EXCERPTED RECORDS
- - -
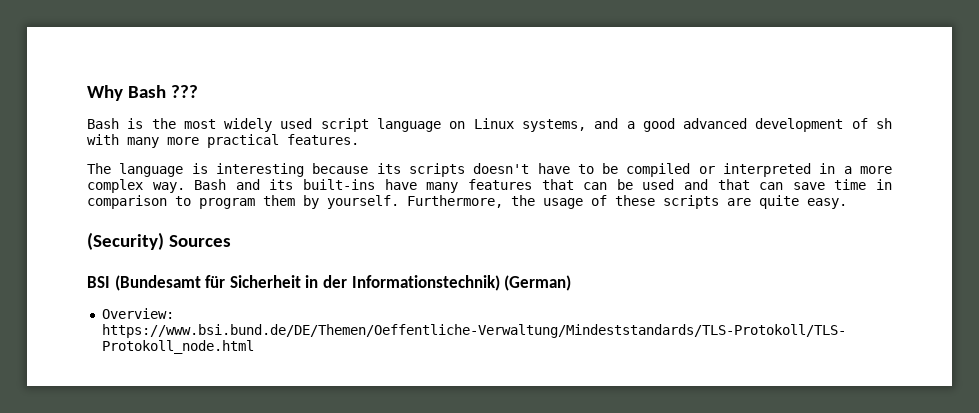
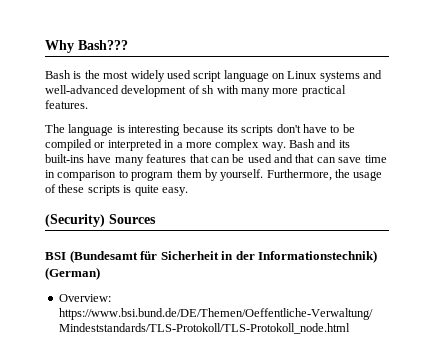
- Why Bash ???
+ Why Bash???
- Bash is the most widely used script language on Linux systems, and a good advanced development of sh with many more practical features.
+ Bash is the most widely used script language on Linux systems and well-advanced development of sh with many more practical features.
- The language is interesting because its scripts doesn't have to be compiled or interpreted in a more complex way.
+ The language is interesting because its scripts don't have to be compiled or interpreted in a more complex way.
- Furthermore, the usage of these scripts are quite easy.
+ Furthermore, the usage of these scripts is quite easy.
- - -
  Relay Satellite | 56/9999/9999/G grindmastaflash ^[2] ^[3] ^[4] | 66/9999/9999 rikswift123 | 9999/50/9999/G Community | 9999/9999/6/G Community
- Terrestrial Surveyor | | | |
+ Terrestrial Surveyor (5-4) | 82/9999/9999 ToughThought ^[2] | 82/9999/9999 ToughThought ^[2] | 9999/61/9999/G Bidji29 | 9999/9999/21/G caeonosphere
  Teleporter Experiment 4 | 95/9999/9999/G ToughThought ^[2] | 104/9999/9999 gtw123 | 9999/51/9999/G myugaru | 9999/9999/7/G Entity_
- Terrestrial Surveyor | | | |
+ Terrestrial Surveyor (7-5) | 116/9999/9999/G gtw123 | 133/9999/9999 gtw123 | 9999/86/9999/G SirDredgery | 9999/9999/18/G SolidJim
- - -
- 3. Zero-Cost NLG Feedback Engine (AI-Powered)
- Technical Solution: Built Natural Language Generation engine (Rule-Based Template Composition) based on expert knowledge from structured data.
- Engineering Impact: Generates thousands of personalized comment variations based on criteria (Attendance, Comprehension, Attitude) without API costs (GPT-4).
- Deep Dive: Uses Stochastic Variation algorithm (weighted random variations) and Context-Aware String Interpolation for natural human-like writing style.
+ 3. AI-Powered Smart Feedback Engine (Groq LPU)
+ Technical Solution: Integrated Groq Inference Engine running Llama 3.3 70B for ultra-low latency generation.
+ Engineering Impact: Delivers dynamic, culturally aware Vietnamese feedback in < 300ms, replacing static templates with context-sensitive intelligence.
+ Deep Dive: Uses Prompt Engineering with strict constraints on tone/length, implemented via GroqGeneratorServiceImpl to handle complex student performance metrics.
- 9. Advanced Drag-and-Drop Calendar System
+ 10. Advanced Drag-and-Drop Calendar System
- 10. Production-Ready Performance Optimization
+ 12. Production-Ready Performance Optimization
- - -
ACTION ITEM
Where a line in the records above holds the string "Solution", it counts toward the total; give that total alone.

SOLVED PROBLEM
2